Hablando de causas, el año pasado se presentó un proyecto de cupo femenino para festivales de música. Como cantante, ¿lo apoyás?

Me parece que es súper interesante, es una pena que tengamos que poner una ley. El otro día fui a hacer el programa La hora del tango, que hace Sandra Mihanovich, y había dos bandoneonistas mujeres y varias mujeres en la orquesta. Yo creo que todos ya empiezan a darle el lugar, porque es así y está bueno.

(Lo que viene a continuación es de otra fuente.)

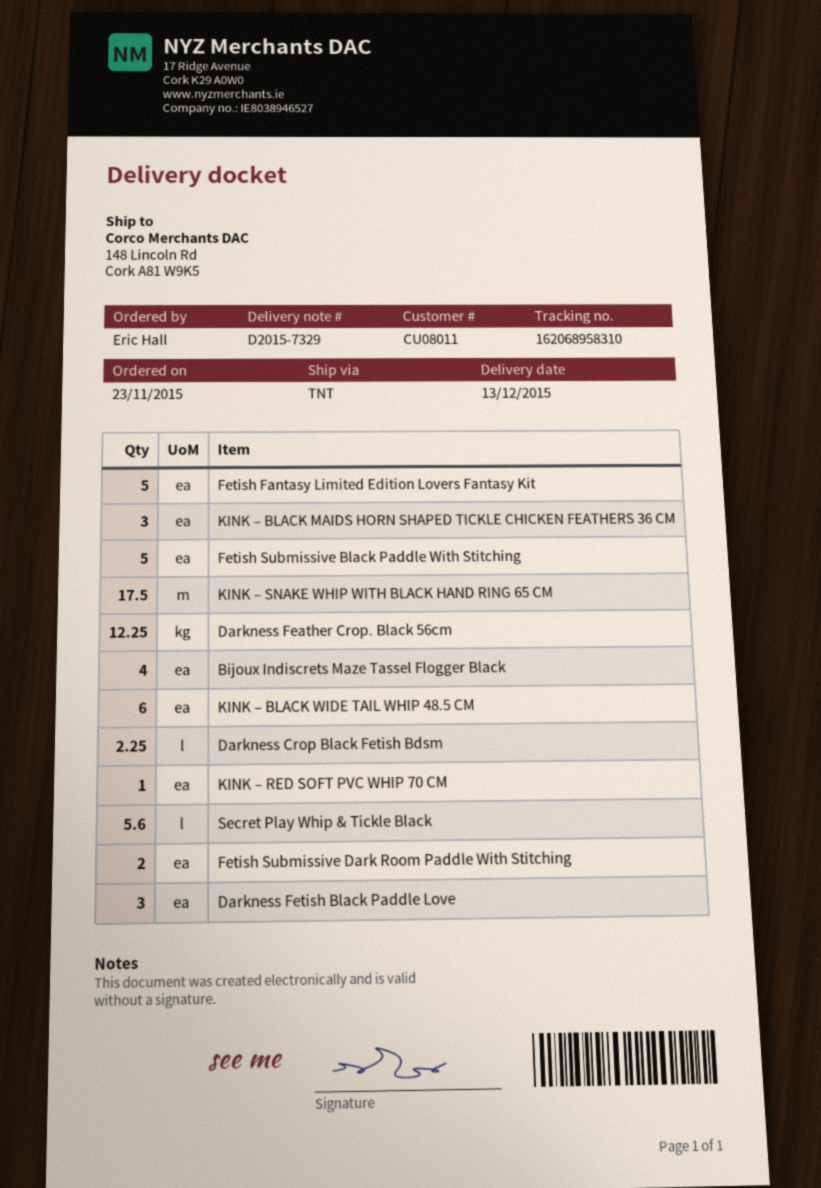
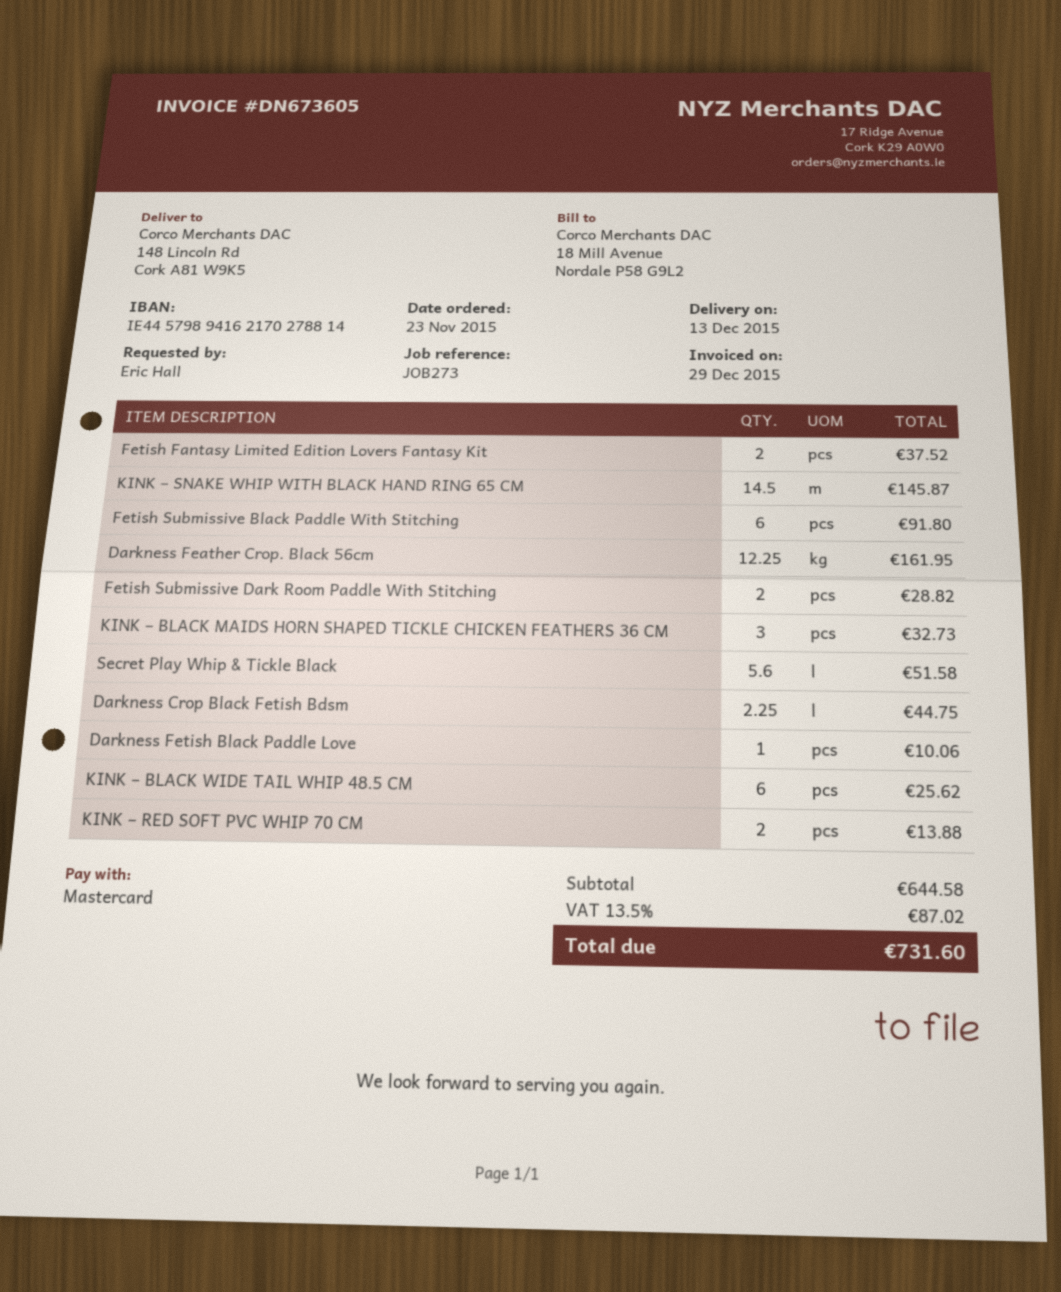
Fetish Fantasy Limited Edition Lovers Fantasy Kit: 5 -> 2
Fetish Submissive Black Paddle With Stitching: 5 -> 6
KINK – SNAKE WHIP WITH BLACK HAND RING 65 CM: 17.5 -> 14.5
Bijoux Indiscrets Maze Tassel Flogger Black: 4 -> none
KINK – RED SOFT PVC WHIP 70 CM: 1 -> 2
Darkness Fetish Black Paddle Love: 3 -> 1

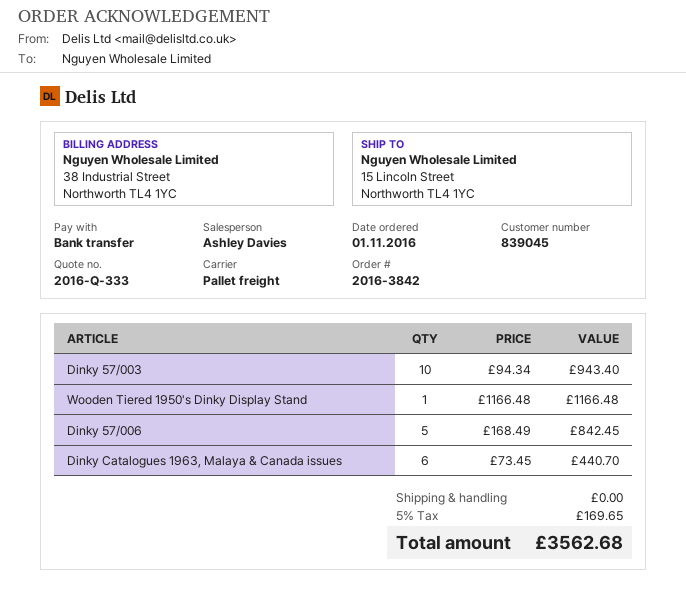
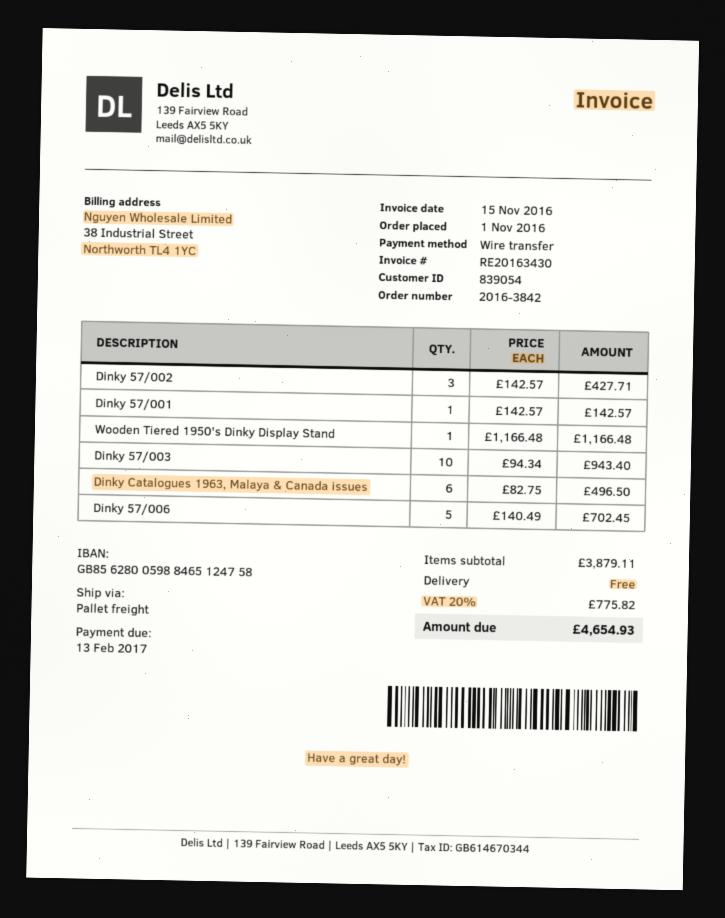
customer number: 839045 -> 839054
Dinky 57/006: 5 x 168.49 = 842.45 -> 5 x 140.49 = 702.45
Dinky Catalogues 1963, Malaya & Canada issues: 6 x 73.45 = 440.70 -> 6 x 82.75 = 496.50
Dinky 57/002: none -> 3 x 142.57 = 427.71
Dinky 57/001: none -> 1 x 142.57 = 142.57
tax: 5% = 169.65 -> 20% = 775.82
total: 3562.68 -> 4654.93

Empiezan todos a entender que no hay mujeres y que debería haber. Pero es muy interesante lo que dijo Rita Segato: “Ojalá que la mujer del futuro no sea el hombre que estamos dejando atrás”. Muy interesante, porque siento que la mujer tiene que tener su lugar pero no tiene que ser igual al hombre, menos al hombre actual. No nos podemos convertir en esas bestias porque sino estaríamos haciendo lo mismo. Algunas bestias, porque hay hombres que son hermosas personas.

¿Sentiste el machismo a lo largo de tu carrera?

Ahora me doy cuenta de algunas cosas, que en ese momento quizás no. Mismo en mi casa. Yo nunca sentí que era machismo, pero por ejemplo mi abuela a mi hermano no lo dejaba levantar la mesa, y nadie le dijo que él tenía que hacerlo, como sí lo hacíamos nosotras.

¿Creés que el femenismo logrará instalar varios cambios?

Sí, se van a lograr muchos más cambios. Pero tenemos que hacerlo desde el amor. Sino estamos utilizando esa energía del hombre que no nos gusta. ¿Queremos tener poder? No, queremos ser iguales. Sino estamos haciendo lo mismo.